Method of preparation same as Old Tuberculin, with the exception of subjection to heat;
B. F. is a filtered, unconcentrated culture.
Contains less peptone and less glycerine than Old Tuberculin.
Contains no substances extracted from tubercle bacilli by heat.
Some toxic substances may be more active (not having been subjected to heat).
Tuberculin Ruckstand (Residue)—T. R. Announced by Koch in 1897.
Ground, dried tubercle bacilli.
Distilled water added.
Centrifugalization.
Supernatant fluid removed (not to be used).
Sediment dried and ground; distilled water added; centrifugalization.
Fluid removed and set aside.
Sediment dried and ground again; distilled water added; centrifugalization.
Fluid removed and set aside.
Sediment dried and ground, etc., as above.
The process continued until water takes up the sediment, then all the fluids set aside (except the first one) mixed together.
Glycerine 20% added.
The mixture is T. R.
Koch was prompted by the following consideration in bringing out T. R.: He thought that the Old Tuberculin conferred only a toxic immunity, not bacterial. T. R. was supposed to confer bacterial immunity.
Each 1 cc. of T. R. contains 10 milligrams of dried bacilli.
Bacillen Emulsion—B. E. Announced by Koch in 1901.
Finely powdered tubercle bacilli—12 gram.

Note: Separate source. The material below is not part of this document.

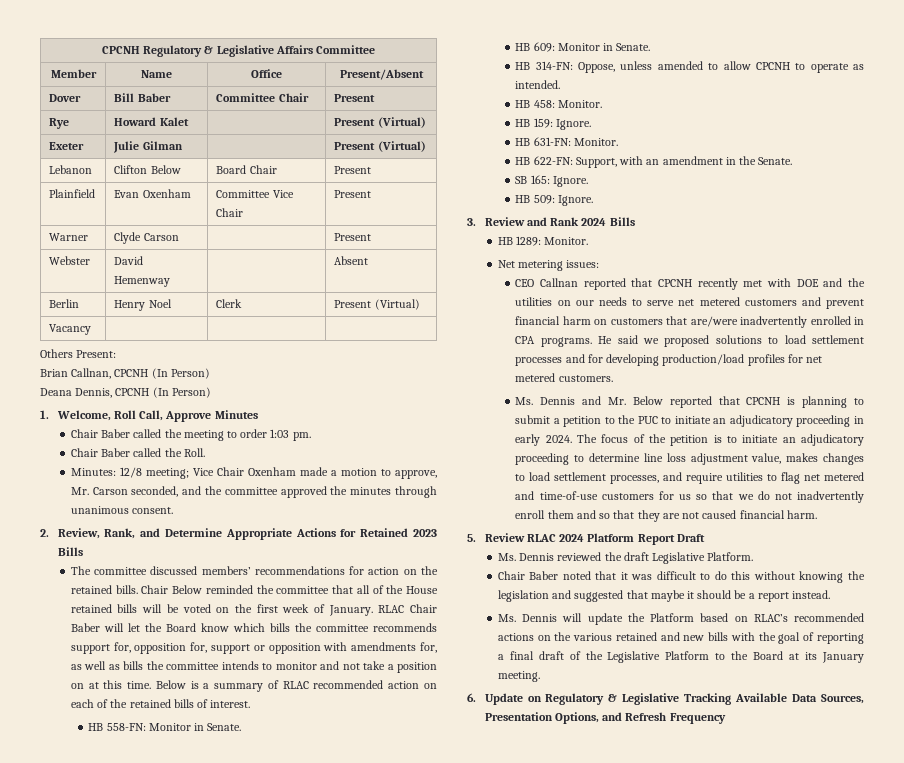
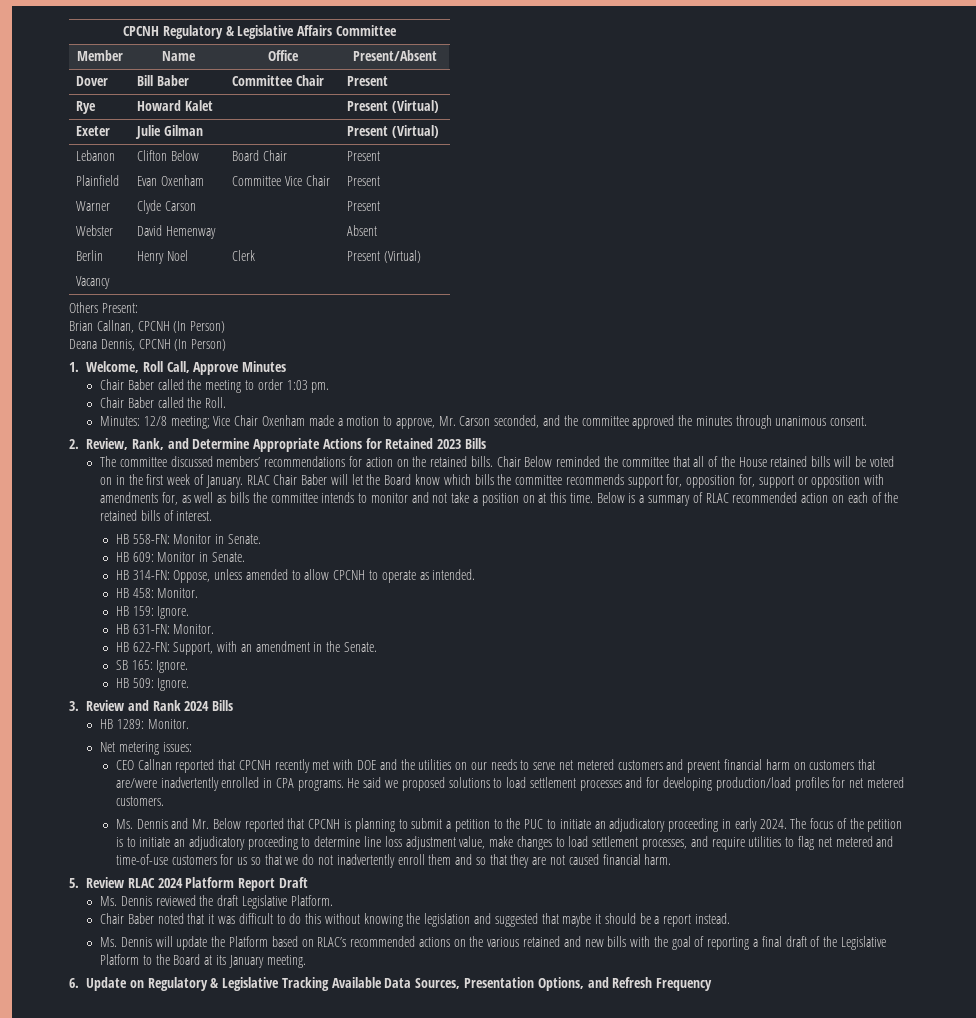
- Chair Below reminded the committee that all of the House retained bills will be voted on the first week of January.
+ Chair Below reminded the committee that all of the House retained bills will be voted on in the first week of January.
- The focus of the petition is to initiate an adjudicatory proceeding to determine line loss adjustment value, makes changes to load settlement processes, and require utilities to flag net metered and time-of-use customers for us so that we do not inadvertently enroll them and so that they are not caused financial harm.
+ The focus of the petition is to initiate an adjudicatory proceeding to determine line loss adjustment value, make changes to load settlement processes, and require utilities to flag net metered and time-of-use customers for us so that we do not inadvertently enroll them and so that they are not caused financial harm.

50 cc. of water and 50 cc. of glycerine.
All mixed together—prolonged shaking.
B. E. is supposed to contain not only the extract of the body of the tubercle bacilli, as in T. R., but also its soluble products (which in the case of T. R. were discarded in setting aside the supernatant fluid).

THEORIES OF TUBERCULIN REACTION

Robert Koch ascribes the tuberculin reaction to the increased necrotic process around the tubercle, the histological changes consisting of hyperaemia, exudation and softening.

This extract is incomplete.